Goal of the exercise: Before copying, set the pictures aside; then repeat every line below verbatim.

[[ Records shown open ]]

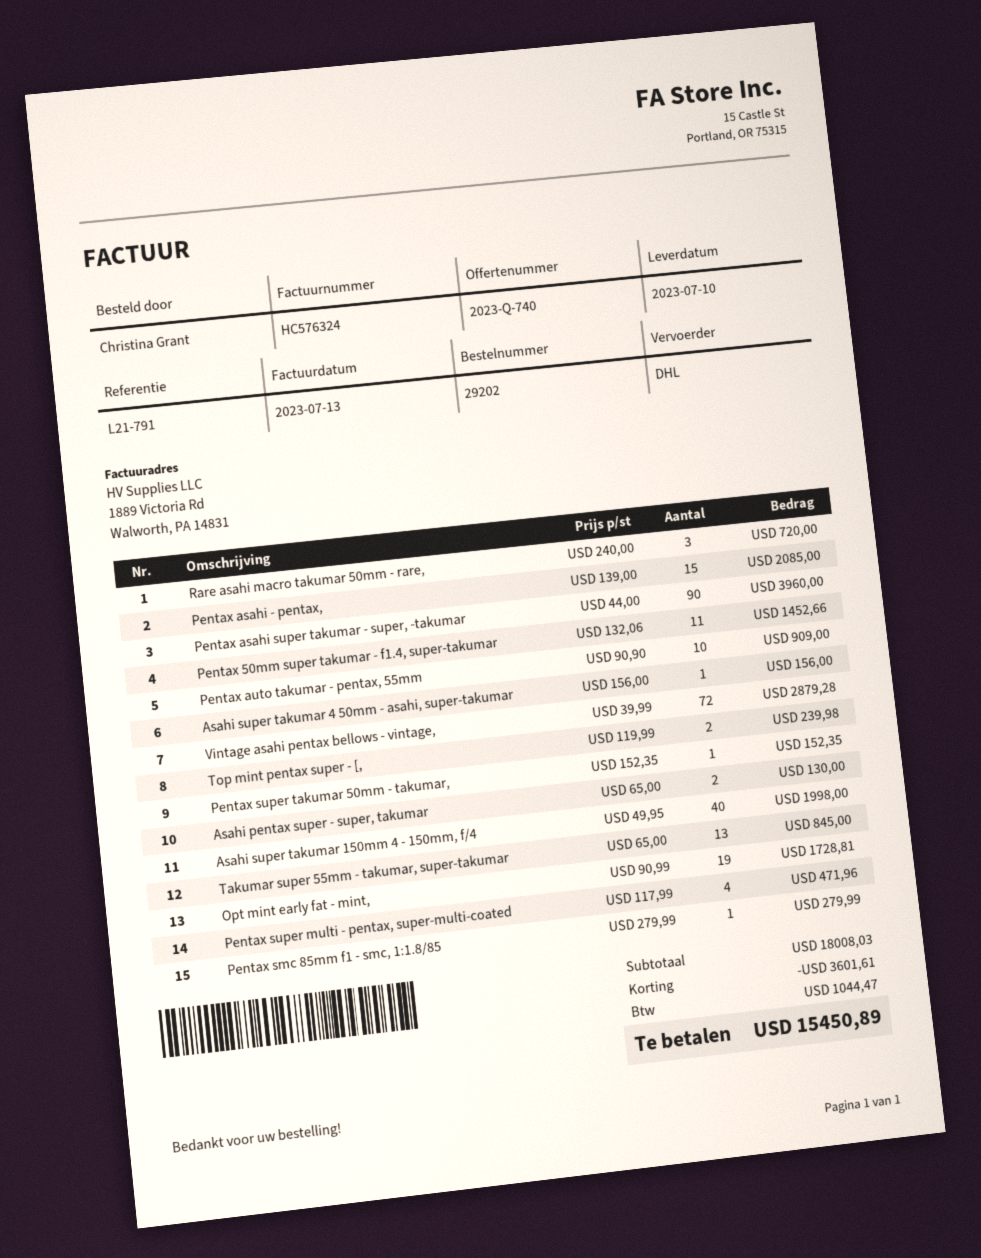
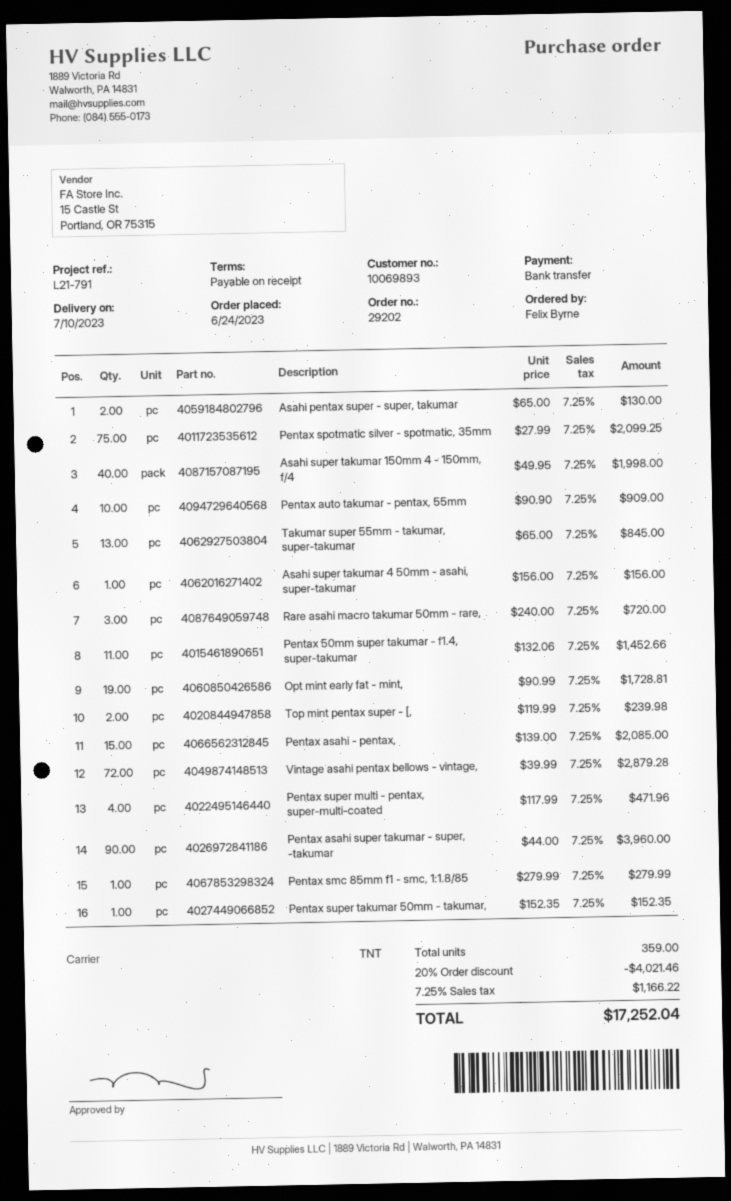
ordered by: Christina Grant -> Felix Byrne
shipping method: DHL -> TNT
Pentax spotmatic silver - spotmatic, 35mm: none -> 75 x 27.99 = 2099.25
discount: 3601.61 -> 4021.46
tax: 1044.47 -> 1166.22
total: 15450.89 -> 17252.04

[[ Records shown closed ]]

Task response:
ordered by: Christina Grant -> Felix Byrne
shipping method: DHL -> TNT
Pentax spotmatic silver - spotmatic, 35mm: none -> 75 x 27.99 = 2099.25
discount: 3601.61 -> 4021.46
tax: 1044.47 -> 1166.22
total: 15450.89 -> 17252.04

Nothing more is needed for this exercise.